|Team Members:||Julia Baum1, Cynthia Cook2, Michael Curtis3, Joshua Edgerton4, and Scott Rabidoux5|
|Graduate Assistant:||Andrew Raim3|
|Faculty Mentor:||Nagaraj Neerchal3|
1Worcester Polytechnic Institute, Worcester, MA
2Catawba College, Salisbury, NC
3University of Maryland, Baltimore County, Baltimore, MD
4Cornell University, Ithaca, NY
5Wake Forest University, Winston-Salem, NC
6AT&T Bell Labs, Florham Park, NJ
Team 2, from left to right: Scott Rabidoux, Cynthia Cook, Julia Baum, Michael Curtis, Joshua Edgerton
Working with Dr.

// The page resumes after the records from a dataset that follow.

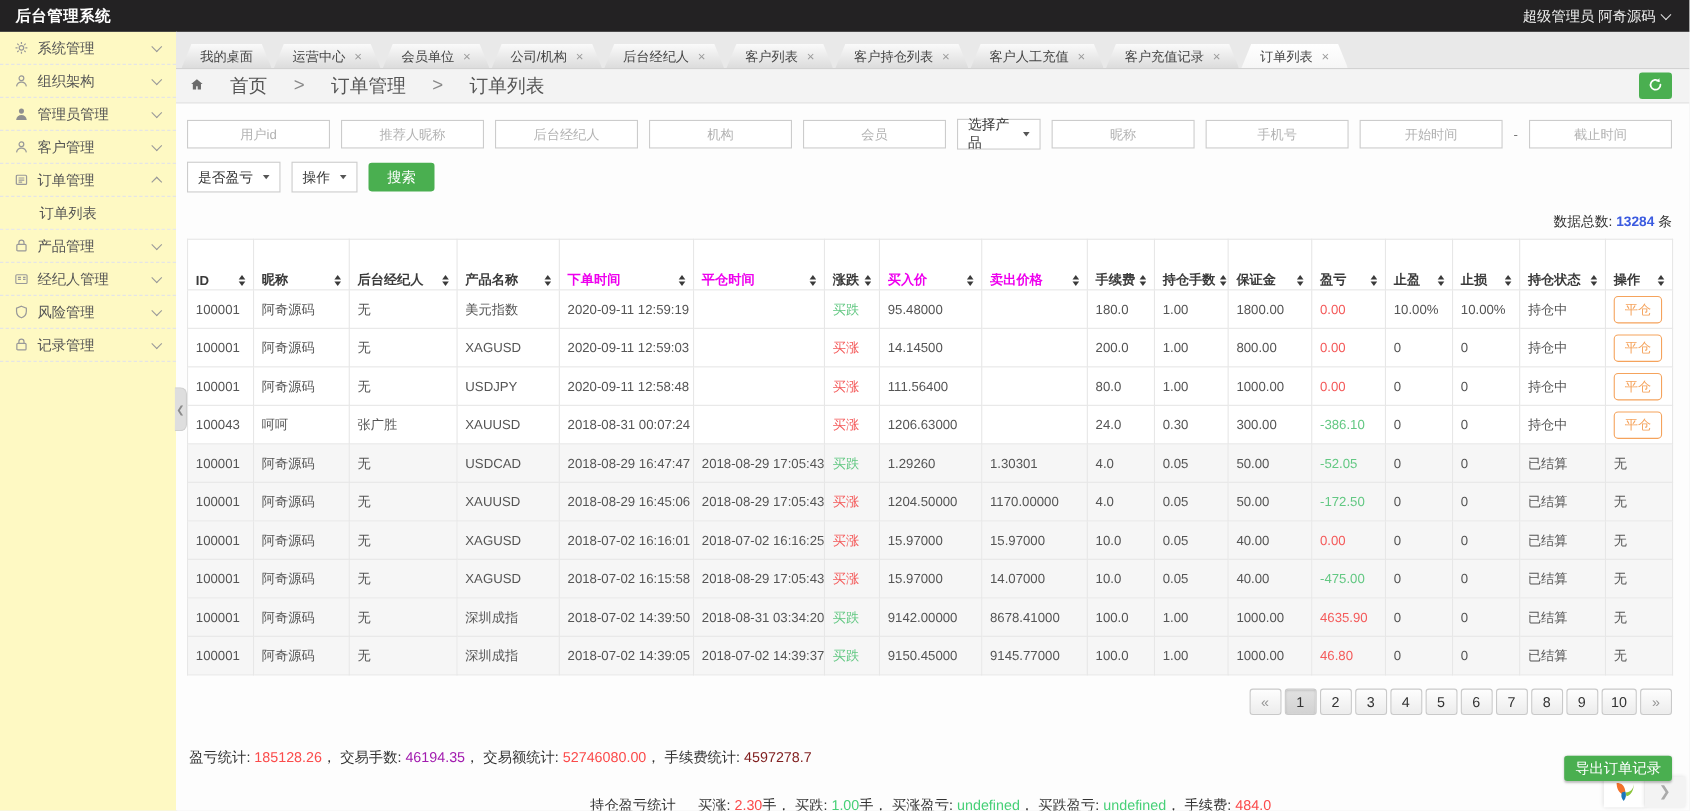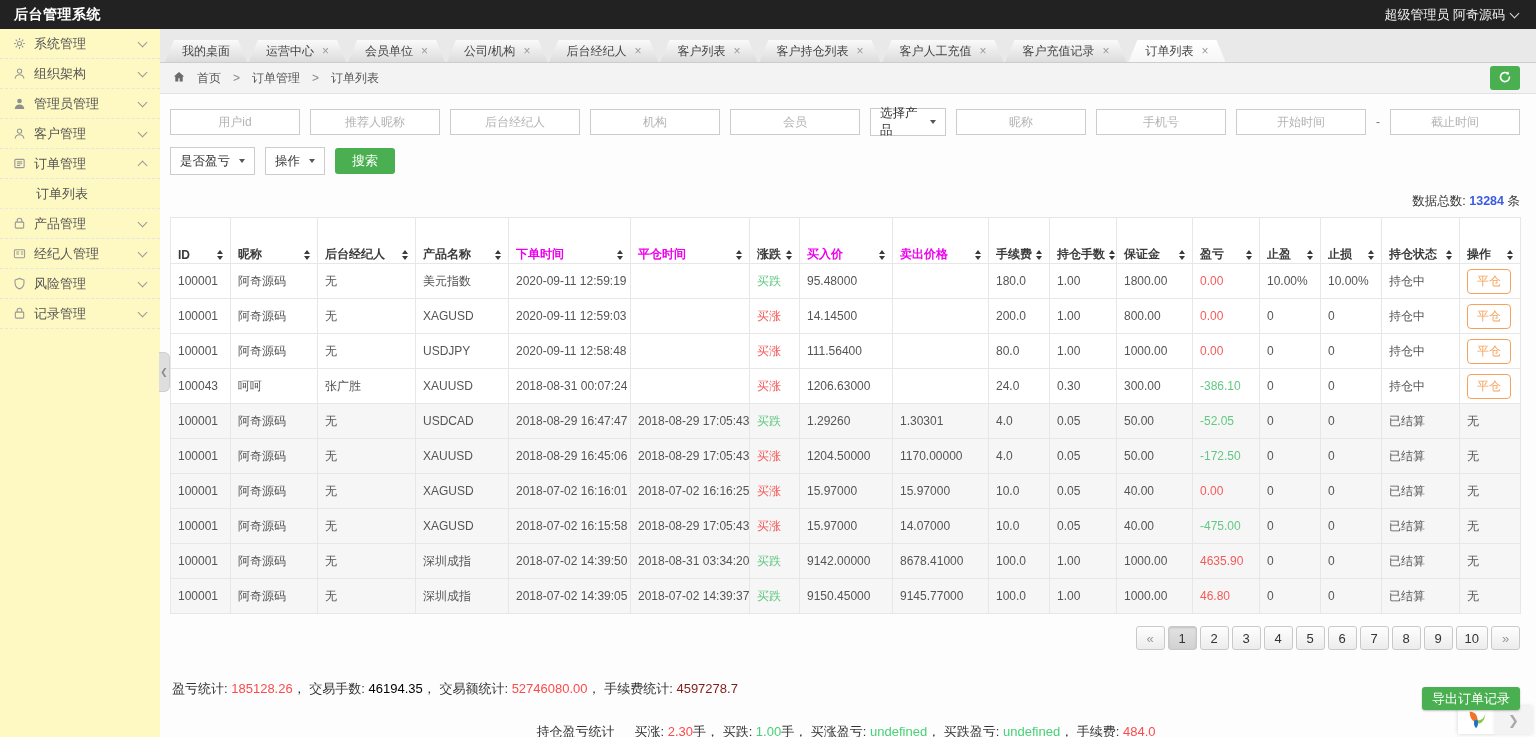--- a/index.html
+++ b/index.html
@@ -31,7 +31,7 @@
   .tab.active{background:linear-gradient(#ffffff,#f6f6f6);}
   .tab .x{margin-left:8px;color:#9a9a9a;font-size:12px;line-height:1;}
   
-  #crumbbar{height:30px;background:#f3f3f3;border-bottom:1px solid #e2e2e2;display:flex;align-items:center;gap:12px;padding:0 13px;font-size:12px;color:#555;}
+  #crumbbar{height:30px;background:#f3f3f3;border-bottom:1px solid #e2e2e2;display:flex;align-items:center;gap:24px;padding:0 13px;font-size:17px;color:#555;}
   #crumbbar .sep{color:#888;}
   #refresh-btn{position:absolute;top:37px;right:16px;width:30px;height:24px;background:#4aaf50;border:none;border-radius:3px;
                display:flex;align-items:center;justify-content:center;cursor:pointer;z-index:5;}

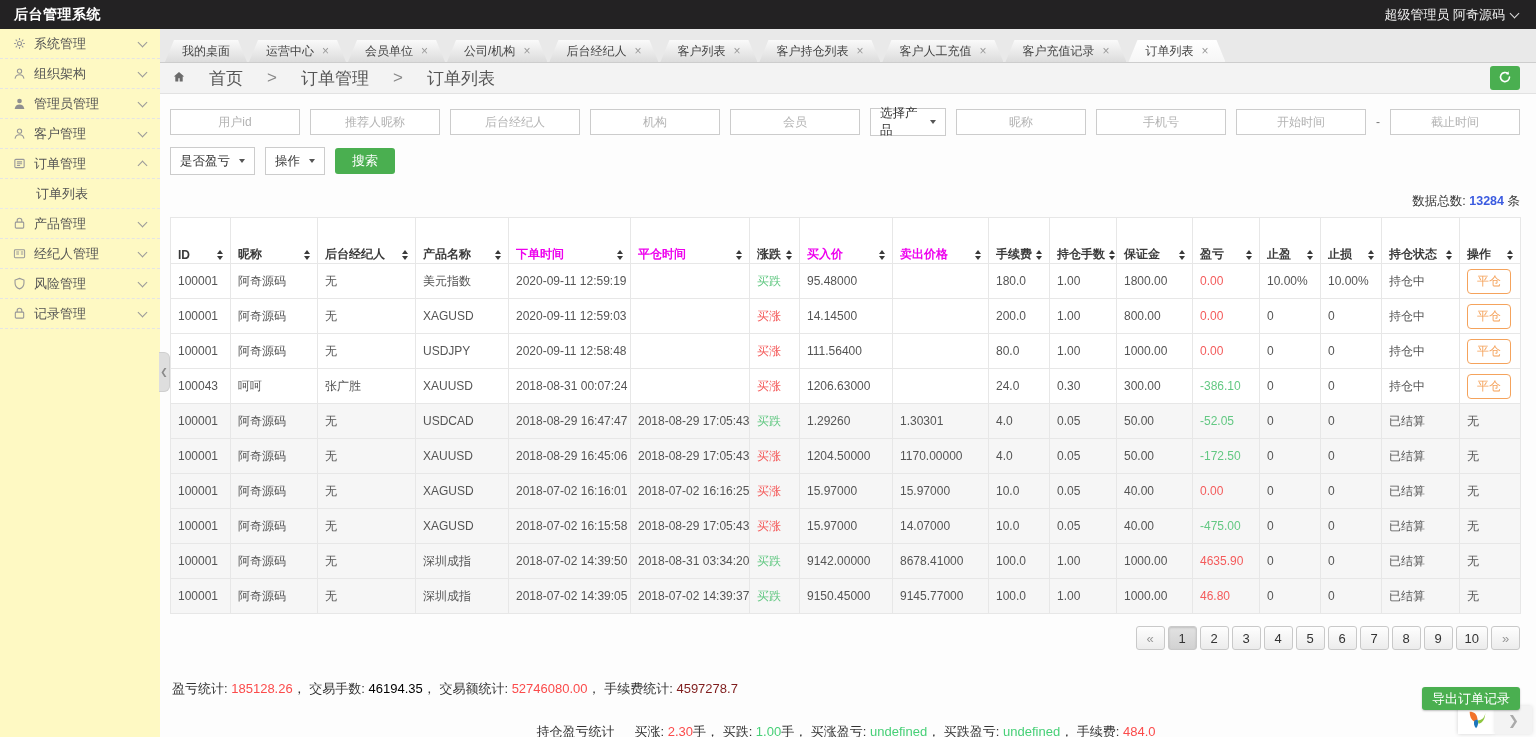--- a/index.html
+++ b/index.html
@@ -689,7 +689,7 @@
         <div class="pg-btn nav">»</div>
       </div>
 
-    <div id="stats-line1" class="stats-line"><span>盈亏统计: </span><span style="color: rgb(251, 75, 75);">185128.26</span><span>，  </span><span>交易手数: </span><span style="color: #000000;">46194.35</span><span>，  </span><span>交易额统计: </span><span style="color: rgb(251, 75, 75);">52746080.00</span><span>，  </span><span>手续费统计: </span><span style="color: #7f1d1d; text-align: right;">4597278.7</span></div>
+    <div id="stats-line1" class="stats-line"><span>盈亏统计: </span><span style="color: rgb(251, 75, 75);">185128.26</span><span>，  </span><span>交易手数: </span><span style="color: #a21caf;">46194.35</span><span>，  </span><span>交易额统计: </span><span style="color: rgb(251, 75, 75);">52746080.00</span><span>，  </span><span>手续费统计: </span><span style="color: #7f1d1d; text-align: right;">4597278.7</span></div>
     <div class="stats-line" id="stats-line2-wrap" style="margin-top:25px;text-align:center;">
       <span id="stats-prefix">持仓盈亏统计</span><span id="stats-line2"><span>买涨: </span><span style="color: rgb(251, 75, 75);">2.30</span><span>手</span><span>，  </span><span>买跌: </span><span style="color: rgb(71, 208, 119);">1.00</span><span>手</span><span>，  </span><span>买涨盈亏: </span><span style="color: rgb(71, 208, 119);">undefined</span><span>，  </span><span>买跌盈亏: </span><span style="color: rgb(71, 208, 119);">undefined</span><span>，  </span><span>手续费: </span><span style="color: rgb(251, 75, 75);">484.0</span></span>
     </div>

Robert Bell of AT&T labs and our mentor Dr. Nagaraj Neerchal, we worked for 8 weeks at the UMBC High Performance Computing REU. Our five person team of computer scientists and mathematicians explored the problem of improving the performance of two algorithms used to model the recommender systems used by Netflix in the way they recommend movies to users. Mainly, our task was to explore different means of parallelizing the algorithms, testing them over several data sets, and the pros and cons of each method, whether the task was feasible, etc. Over our summer at UMBC, we were able to reconstruct the two algorithms to fit the parameters of the models, test them on a serial processor, and we began the process of exploring parallelization although we were not able to fully explore the idea due to time. However, Michael Curtis continues to explore and research the problem.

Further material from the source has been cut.